Brie Hensold, Hon. ASLA, co-founder of Company Planning + Design, defined that further neighborhood engagement methods included strolling excursions within the park and in-depth conversations with key constituencies — teams that cared most about enhancing the golf course or tennis courts, restoring the woodlands, or enhancing the playhouse and its amphitheater. And to beat the digital divide amongst neighborhood members, “we additionally went canvassing door to door to assemble enter.”
The results of this equitable neighborhood engagement is a plan that requires spreading investments all through the park, so that every one the communities bordering the park see each instant and long-term advantages.
In her announcement of the brand new plan to revitalize Franklin Park, Boston Mayor Michelle Wu highlighted two priorities.
“She centered on the necessity to restore the ecosystems within the park and in addition the necessity to appoint a devoted park superintendent,” Kett stated.
A slew of Boston and state businesses are concerned within the park and bounds. Establishing a frontrunner who can transfer the plan ahead was a key purpose for the planning and design crew.
The plan explored how the park might help reasonably priced housing protections, and construct capability, native job creation, and workforce improvement, significantly via metropolis authorities contracts to native distributors. These efforts would require multi-agency partnerships throughout the town authorities, which a superintendent might help facilitate.
“Provided that the belief with surrounding communities has been damaged for many years, rebuilding that belief can be a gradual course of. We centered on solely promising what we might ship,” Kett stated.
“Constructing belief can be an ongoing course of,” Hensold added. “The neighborhood needs to see steady upkeep enhancements and capital investments over time. Belief is a longer-term undertaking.”
By way of their journey with the neighborhood, the crew realized that Olmsted’s design remains to be deeply appreciated. Even in its “barely bedraggled situation,” the park nonetheless has a “tough magnificence,” Frederickson stated.

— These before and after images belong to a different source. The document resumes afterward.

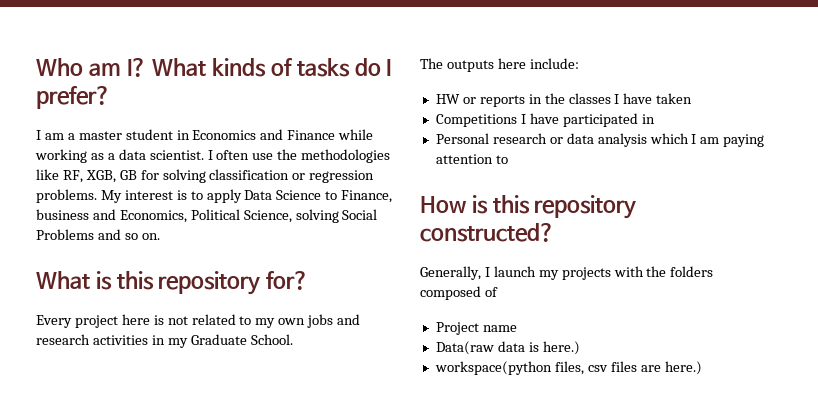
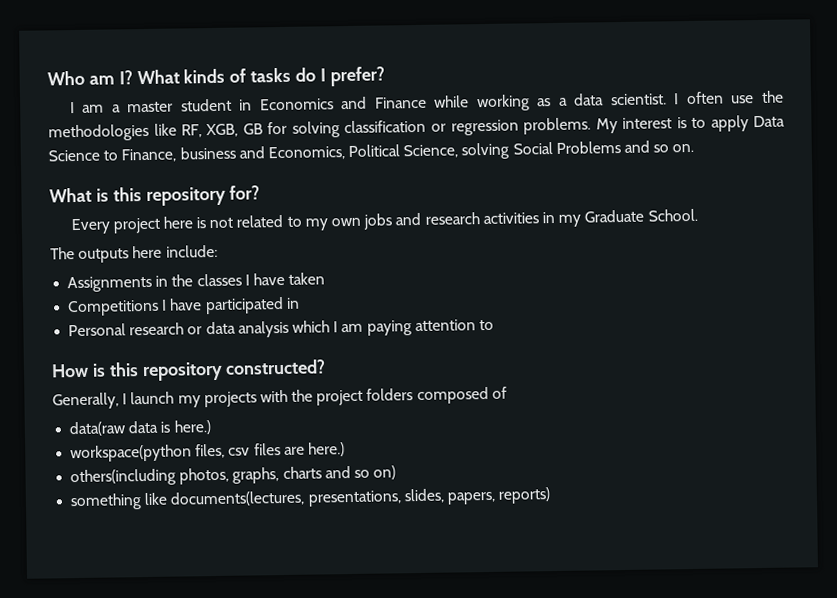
- HW or reports in the classes I have taken
+ Assignments in the classes I have taken
- Generally, I launch my projects with the folders composed of
+ Generally, I launch my projects with the project folders composed of
- Project name
- Data(raw data is here.)
+ data(raw data is here.)
+ others(including photos, graphs, charts and so on)
+ something like documents(lectures, presentations, slides, papers, reports)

“Individuals love this park; they simply need it to be a greater model of itself. On the core, folks simply need the park to be taken care of.”

Olmsted’s design nonetheless resonates regardless of the insertion of a hospital, zoo, the widening of a circuit street, and a four-lane street that diagonally cuts via the park.
“There may be the sense that Olmsted reached a logical conclusion in Franklin Park, which is considered one of his later parks. He did much less right here; it’s extra about placing the land ahead,” Frederickson stated.
Impressed by the rock outcroppings of the world, he bolstered the perimeters with stone partitions and slopes, creating an “inside haven.” Right now, that signifies that among the park boundaries are “not tremendous porous.” The plan focuses on “enhancing porosity the place we are able to” via new accessible entrances higher aligned with well-lit crosswalks and supported by new avenue enhancements, parking, and bicycle infrastructure.

The core design of the park stays although. Olmsted adopted the movement of “whale-shaped drumlin fields, lacing circulation via them.” The design crew really useful lowering or eliminating automotive entry in components of that circulation system to make sure the park feels safer for pedestrians and cyclists. “However the plan will not be anti-car. We really enhance parking in areas,” Frederickson stated.

And restoring the numerous ecosystems within the park, together with its marshes, meadows, and woodlands, stays a high precedence for the neighborhood and the panorama architects. “It’s an unimaginable, transferring place to be. Its tough magnificence is its energy. It simply wants help.”